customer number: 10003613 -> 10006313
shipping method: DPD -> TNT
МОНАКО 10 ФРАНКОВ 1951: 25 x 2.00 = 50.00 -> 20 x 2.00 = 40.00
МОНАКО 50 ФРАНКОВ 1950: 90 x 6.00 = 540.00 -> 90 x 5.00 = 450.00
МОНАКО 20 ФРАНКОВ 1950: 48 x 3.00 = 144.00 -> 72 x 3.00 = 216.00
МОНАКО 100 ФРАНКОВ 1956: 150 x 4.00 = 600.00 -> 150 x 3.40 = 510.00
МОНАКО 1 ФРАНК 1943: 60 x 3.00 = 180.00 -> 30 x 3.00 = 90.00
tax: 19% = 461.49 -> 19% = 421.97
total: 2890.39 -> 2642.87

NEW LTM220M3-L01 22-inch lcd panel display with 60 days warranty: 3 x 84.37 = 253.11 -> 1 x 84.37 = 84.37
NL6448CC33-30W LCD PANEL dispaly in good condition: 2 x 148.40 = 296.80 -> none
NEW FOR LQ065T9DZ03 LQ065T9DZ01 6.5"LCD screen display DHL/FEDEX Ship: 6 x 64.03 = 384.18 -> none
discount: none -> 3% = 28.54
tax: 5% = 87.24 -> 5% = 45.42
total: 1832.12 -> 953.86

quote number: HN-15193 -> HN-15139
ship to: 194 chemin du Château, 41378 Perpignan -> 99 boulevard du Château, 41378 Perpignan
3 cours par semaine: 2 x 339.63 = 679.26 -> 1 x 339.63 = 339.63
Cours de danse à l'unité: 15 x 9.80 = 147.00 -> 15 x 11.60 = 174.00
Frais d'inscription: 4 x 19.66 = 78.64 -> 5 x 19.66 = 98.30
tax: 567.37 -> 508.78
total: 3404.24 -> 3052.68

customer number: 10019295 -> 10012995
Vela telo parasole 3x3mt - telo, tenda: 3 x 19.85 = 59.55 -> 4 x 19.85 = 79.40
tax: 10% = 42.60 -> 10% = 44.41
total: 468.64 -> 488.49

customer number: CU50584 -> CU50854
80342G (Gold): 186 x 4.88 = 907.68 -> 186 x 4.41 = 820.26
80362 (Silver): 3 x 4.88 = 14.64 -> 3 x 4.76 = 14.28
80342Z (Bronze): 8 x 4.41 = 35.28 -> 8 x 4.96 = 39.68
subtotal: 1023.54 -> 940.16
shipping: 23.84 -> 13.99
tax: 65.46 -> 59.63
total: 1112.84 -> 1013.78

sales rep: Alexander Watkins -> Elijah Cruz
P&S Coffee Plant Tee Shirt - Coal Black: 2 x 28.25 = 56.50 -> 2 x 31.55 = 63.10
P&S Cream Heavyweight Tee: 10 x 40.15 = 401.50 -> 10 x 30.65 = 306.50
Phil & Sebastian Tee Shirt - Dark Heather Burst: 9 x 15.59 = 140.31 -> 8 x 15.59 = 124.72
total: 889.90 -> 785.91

########

§ YOUR ASSIGNMENT
Your answer should consist solely of the lines from the one containing "customer number: CU50584 -> CU50854" through the last line of the listing, written out word for word.

§ ANSWER SECTION
customer number: CU50584 -> CU50854
80342G (Gold): 186 x 4.88 = 907.68 -> 186 x 4.41 = 820.26
80362 (Silver): 3 x 4.88 = 14.64 -> 3 x 4.76 = 14.28
80342Z (Bronze): 8 x 4.41 = 35.28 -> 8 x 4.96 = 39.68
subtotal: 1023.54 -> 940.16
shipping: 23.84 -> 13.99
tax: 65.46 -> 59.63
total: 1112.84 -> 1013.78

sales rep: Alexander Watkins -> Elijah Cruz
P&S Coffee Plant Tee Shirt - Coal Black: 2 x 28.25 = 56.50 -> 2 x 31.55 = 63.10
P&S Cream Heavyweight Tee: 10 x 40.15 = 401.50 -> 10 x 30.65 = 306.50
Phil & Sebastian Tee Shirt - Dark Heather Burst: 9 x 15.59 = 140.31 -> 8 x 15.59 = 124.72
total: 889.90 -> 785.91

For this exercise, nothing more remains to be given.